What this task involves: In the entries that follow, count each line containing "Courier" and state the total, nothing more.

Data to use:
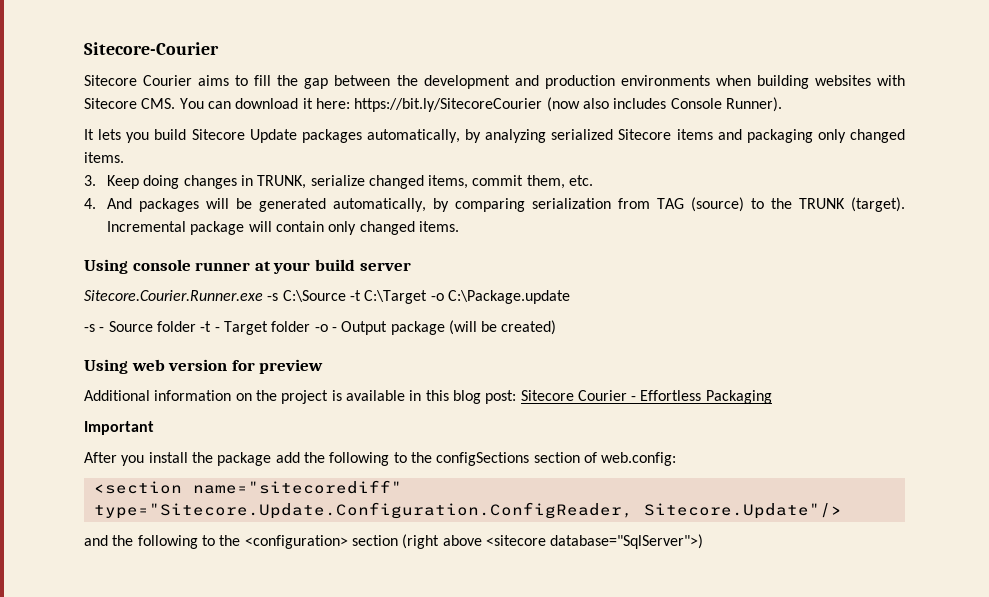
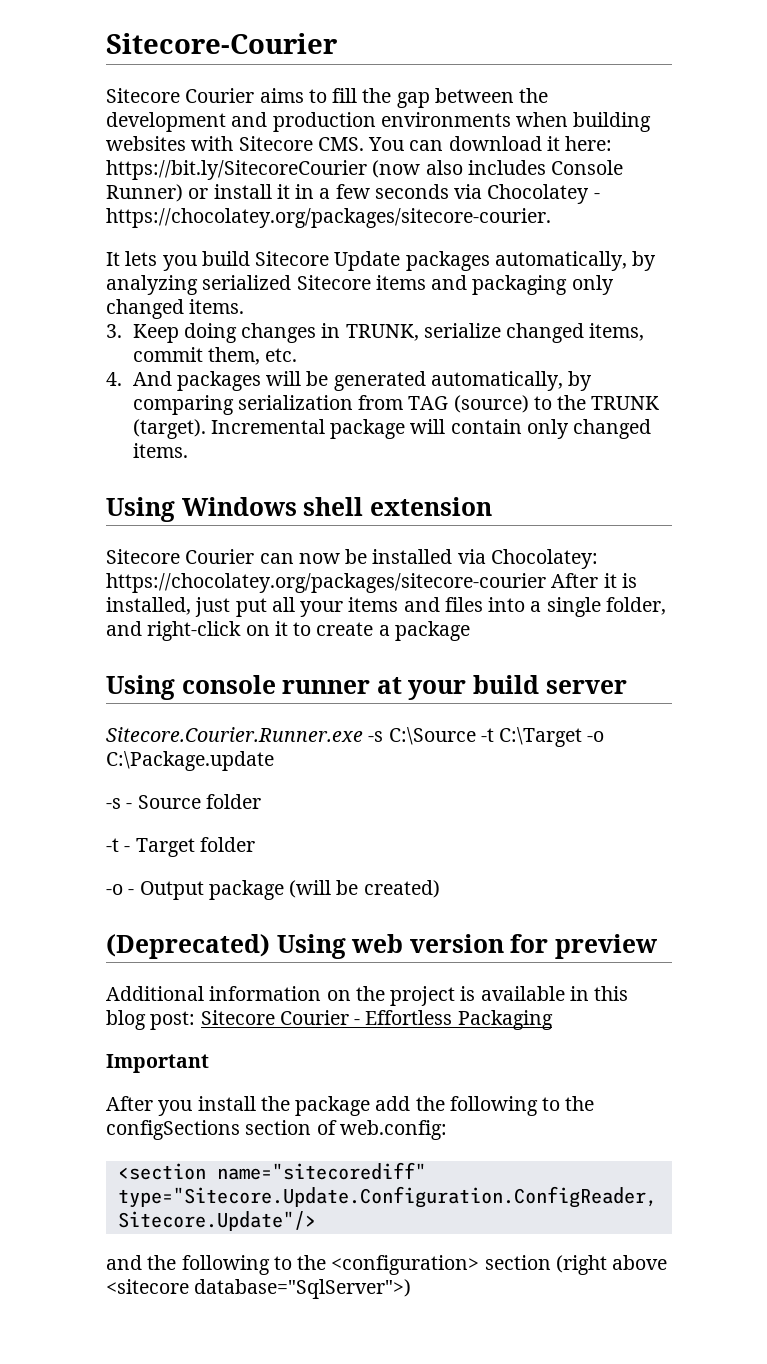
- Sitecore Courier aims to fill the gap between the development and production environments when building websites with Sitecore CMS. You can download it here: https://bit.ly/SitecoreCourier (now also includes Console Runner).
+ Sitecore Courier aims to fill the gap between the development and production environments when building websites with Sitecore CMS. You can download it here: https://bit.ly/SitecoreCourier (now also includes Console Runner) or install it in a few seconds via Chocolatey - https://chocolatey.org/packages/sitecore-courier.
+ Using Windows shell extension
+ Sitecore Courier can now be installed via Chocolatey: https://chocolatey.org/packages/sitecore-courier After it is installed, just put all your items and files into a single folder, and right-click on it to create a package
- -s - Source folder -t - Target folder -o - Output package (will be created)
+ -s - Source folder
+ -t - Target folder
+ -o - Output package (will be created)
- Using web version for preview
+ (Deprecated) Using web version for preview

Solution to the exercise: 3